Census from responses:

Eat hats: English, French, Norwegian, Swedish, Danish*, Icelandic, Hungarian, Finnish, Estonian*, Hebrew

Do not eat hats: German, Russian, Spanish, Italian, Polish, Yiddish, Mandarin Chinese

Contradictory data re: hat-eating: Dutch

* Hat may optionally be "old"

@mcc I think they eat their shoe in Germany
@urbanfoxe I'm hearing a lot about brooms
@mcc @urbanfoxe eating your shoe is the phrase in Dutch
@Tijn @mcc @urbanfoxe Strange, I never heard shoes in Dutch! Hats all the way. 🤠 🍴
@thomastc @mcc @urbanfoxe I've never heard hat in Dutch haha
@Tijn @thomastc @mcc I made the shoe assumption because of Werner Herzog
@Tijn @thomastc @mcc @urbanfoxe I'm Dutch and have heard it many times before. Both hats and shoes. It could be that "shoe" is more in use nowadays than "hat." Probably because people do not often wear hats. It is more funny when you can speculate of someone really will eat their shoe.

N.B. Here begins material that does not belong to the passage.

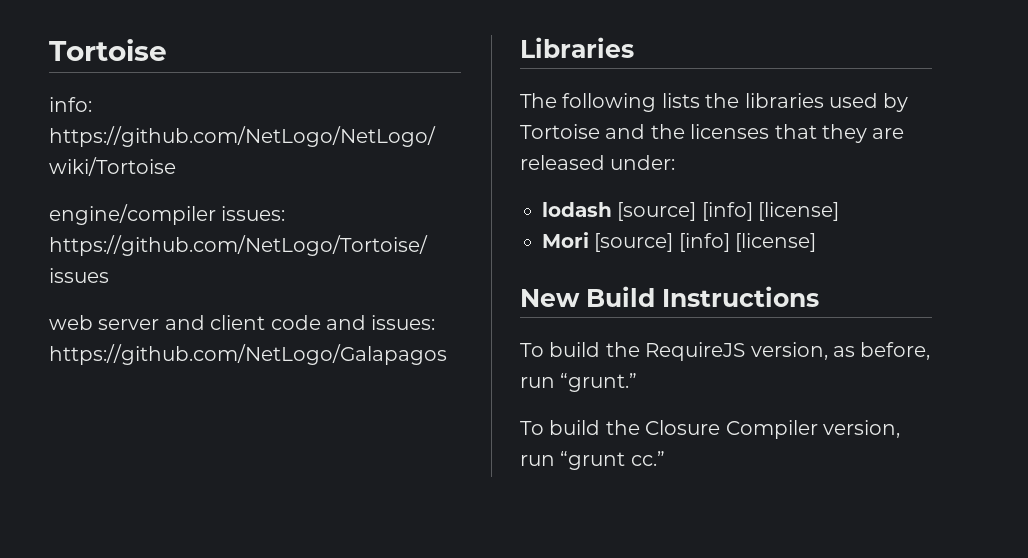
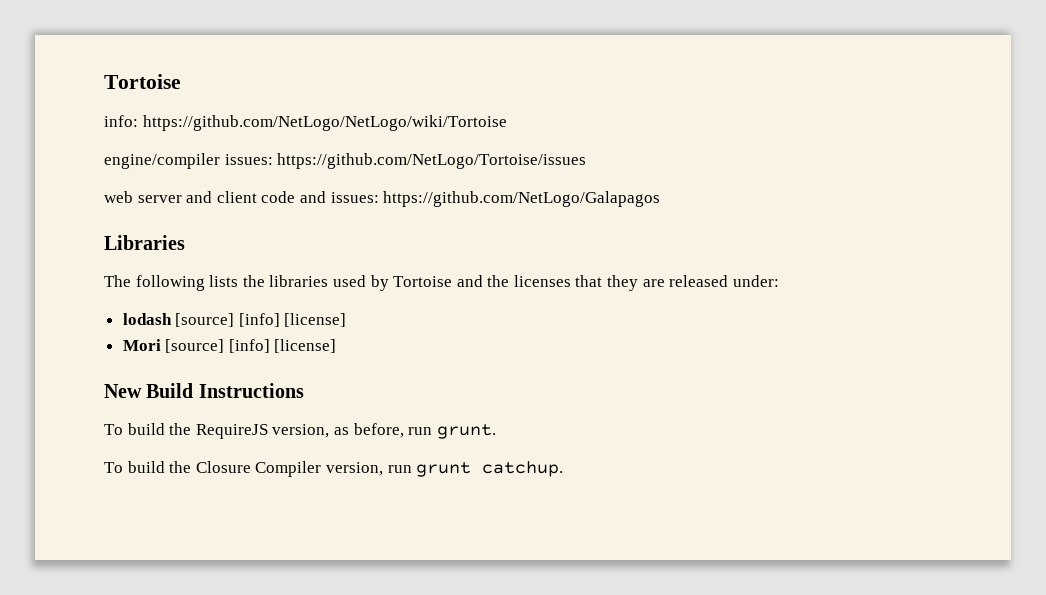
[560,373,638,392] “grunt.” -> [436,424,496,439] grunt.
[560,451,665,470] “grunt cc.” -> [416,461,564,477] grunt catchup.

I heard of people really eating their shoes after losing their bet. https://www.ensie.nl/woordenboek-van-populair-taalgebruik/als-dit-of-dat-gebeurt-eet-ik-mijn-hoed-op
als dit of dat gebeurt, eet ik mijn hoed op - de betekenis volgens Woordenboek van Populair Taalgebruik

(1954) uitroep van ongeloof. Vgl. Eng. I’ll eat my hat!